▸ Goal of the exercise
From the records that follow, copy every line that contains the word "python".

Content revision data
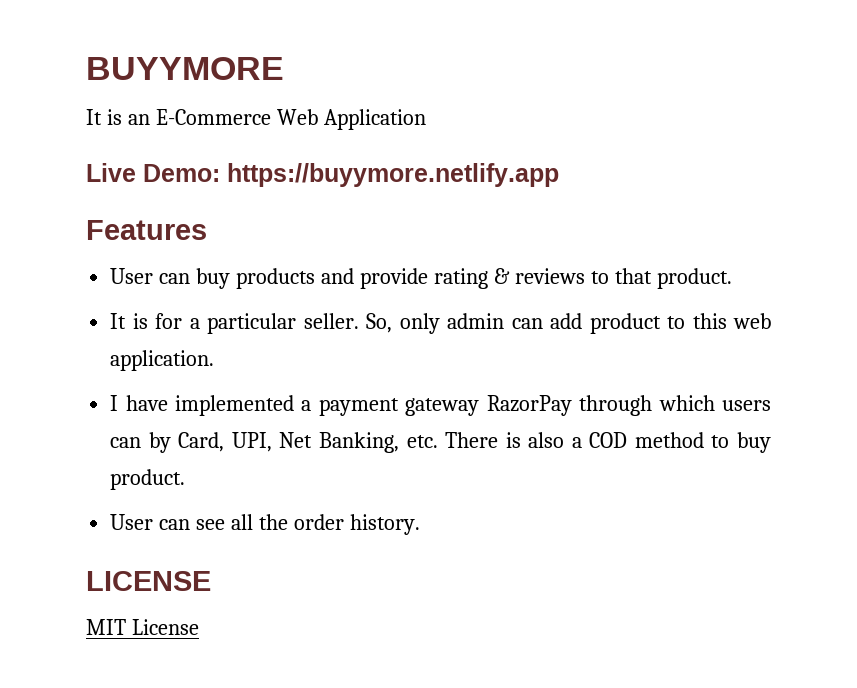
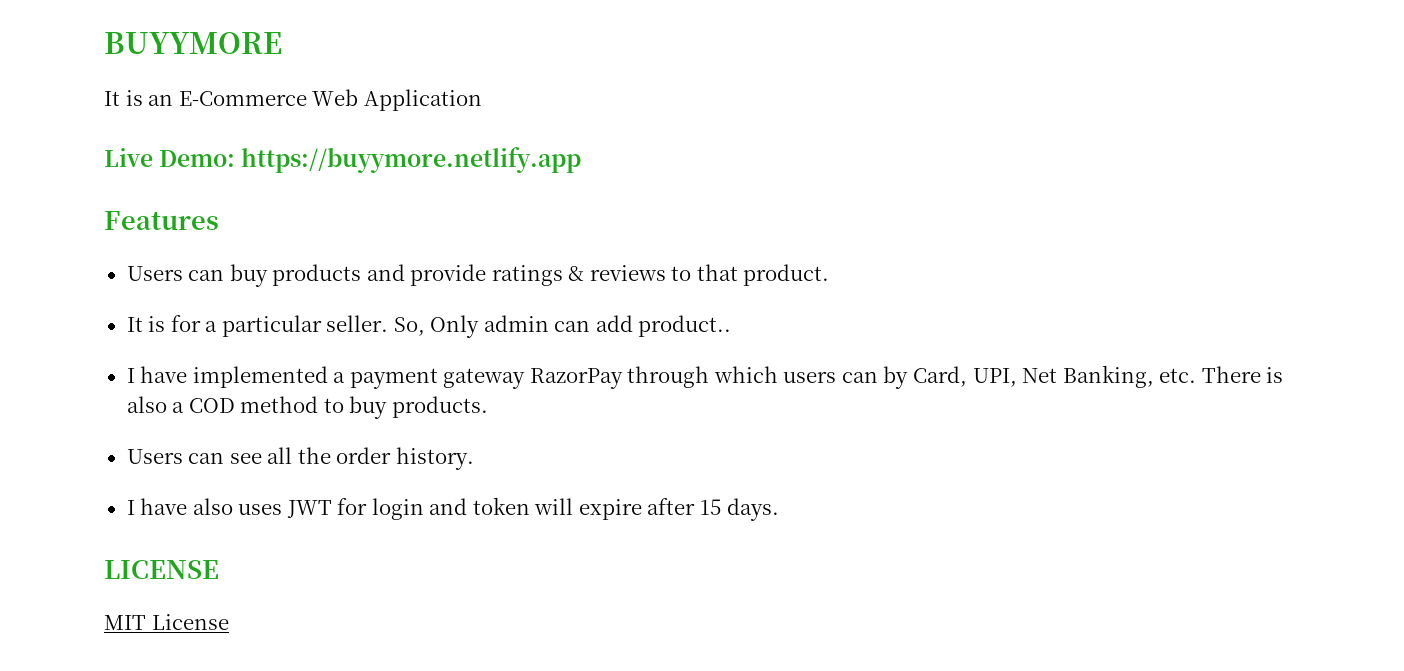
[110,268,154,284] User -> [126,266,183,281] Users
[433,268,488,289] rating -> [491,265,563,286] ratings
[399,313,440,334] only -> [430,315,480,338] Only
[589,313,771,334] [110,350,215,371] product to this web application. -> [638,315,732,337] product..
[110,469,186,490] [110,514,154,530] product. // User -> [391,396,488,418] [126,449,183,464] products. // Users
(420, 524) none -> [126,497,779,521] // I have also uses JWT for login and token will expire after 15 days.

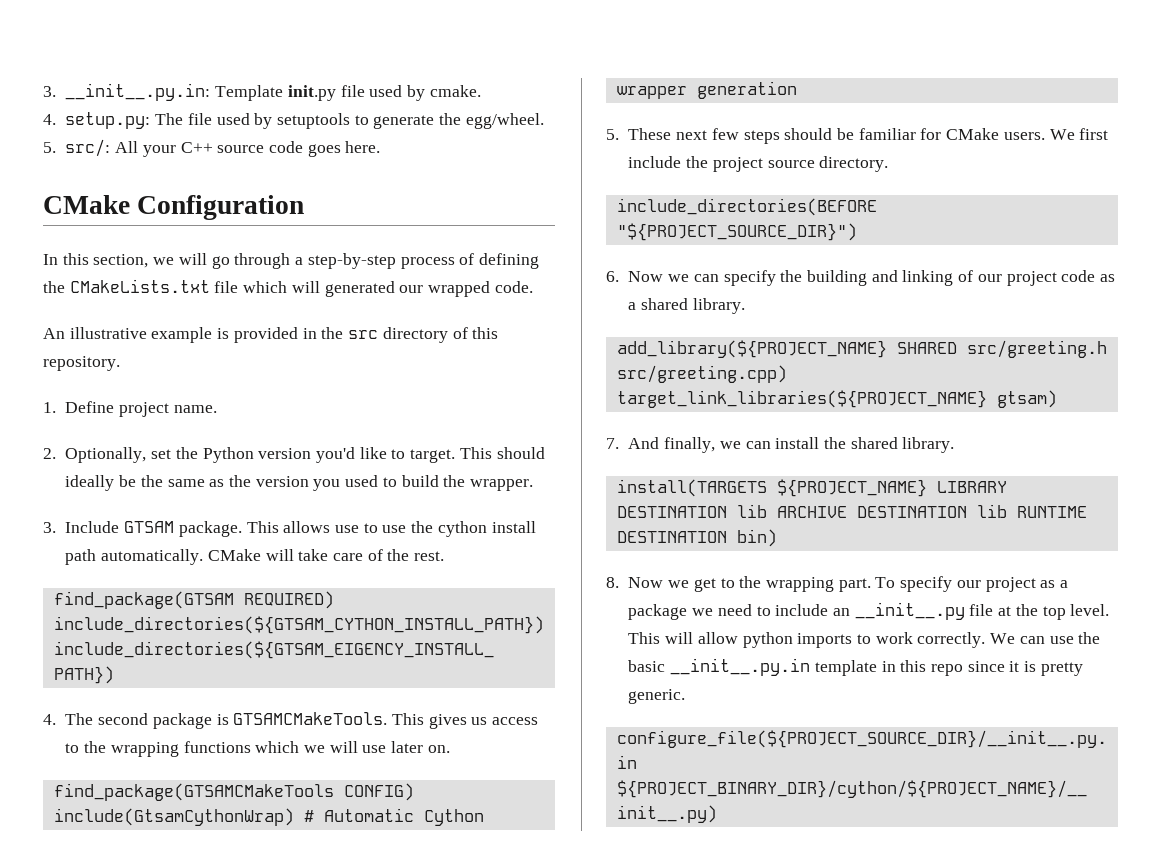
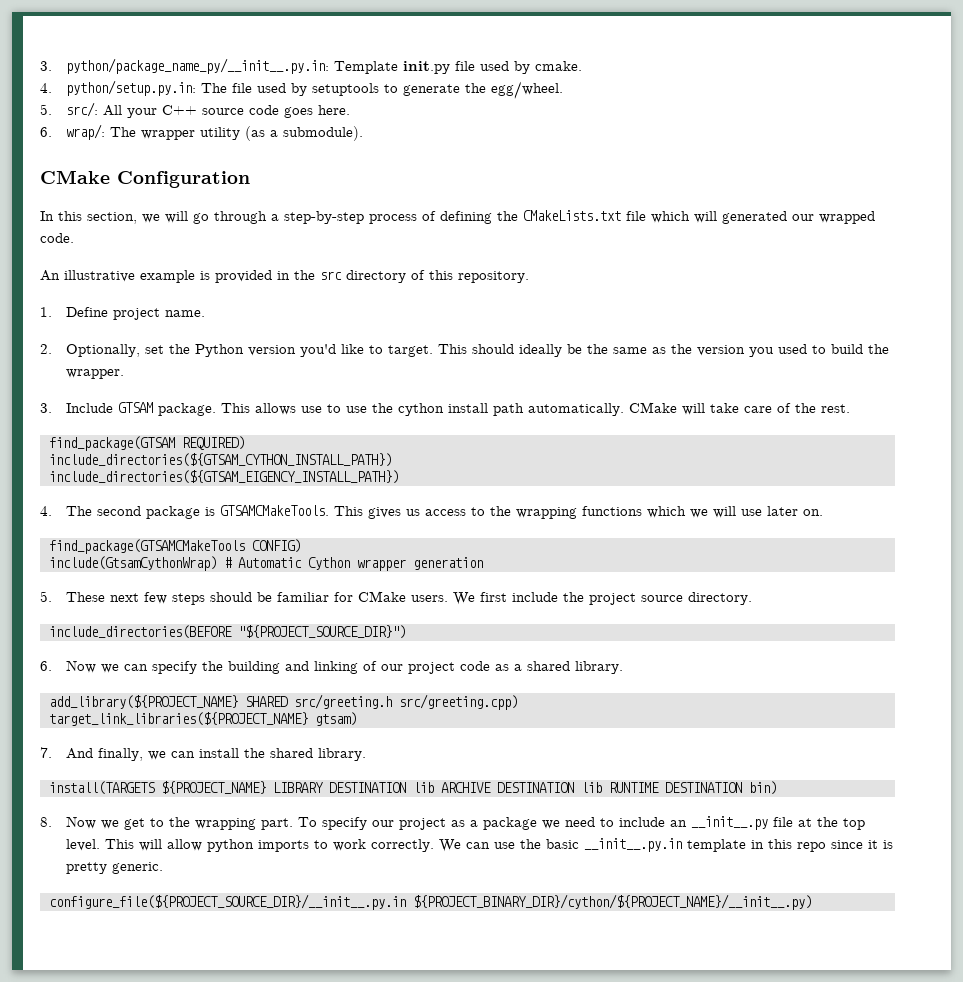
[43,83,211,101] 3. __init__.py.in: -> [40,58,329,74] 3. python/package_name_py/__init__.py.in:
[65,112,151,129] setup.py: -> [65,80,196,96] python/setup.py.in:
(381, 147) none -> [40,124,363,141] // 6. wrap/: The wrapper utility (as a submodule).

▸ Output of the task
[43,83,211,101] 3. __init__.py.in: -> [40,58,329,74] 3. python/package_name_py/__init__.py.in:
[65,112,151,129] setup.py: -> [65,80,196,96] python/setup.py.in:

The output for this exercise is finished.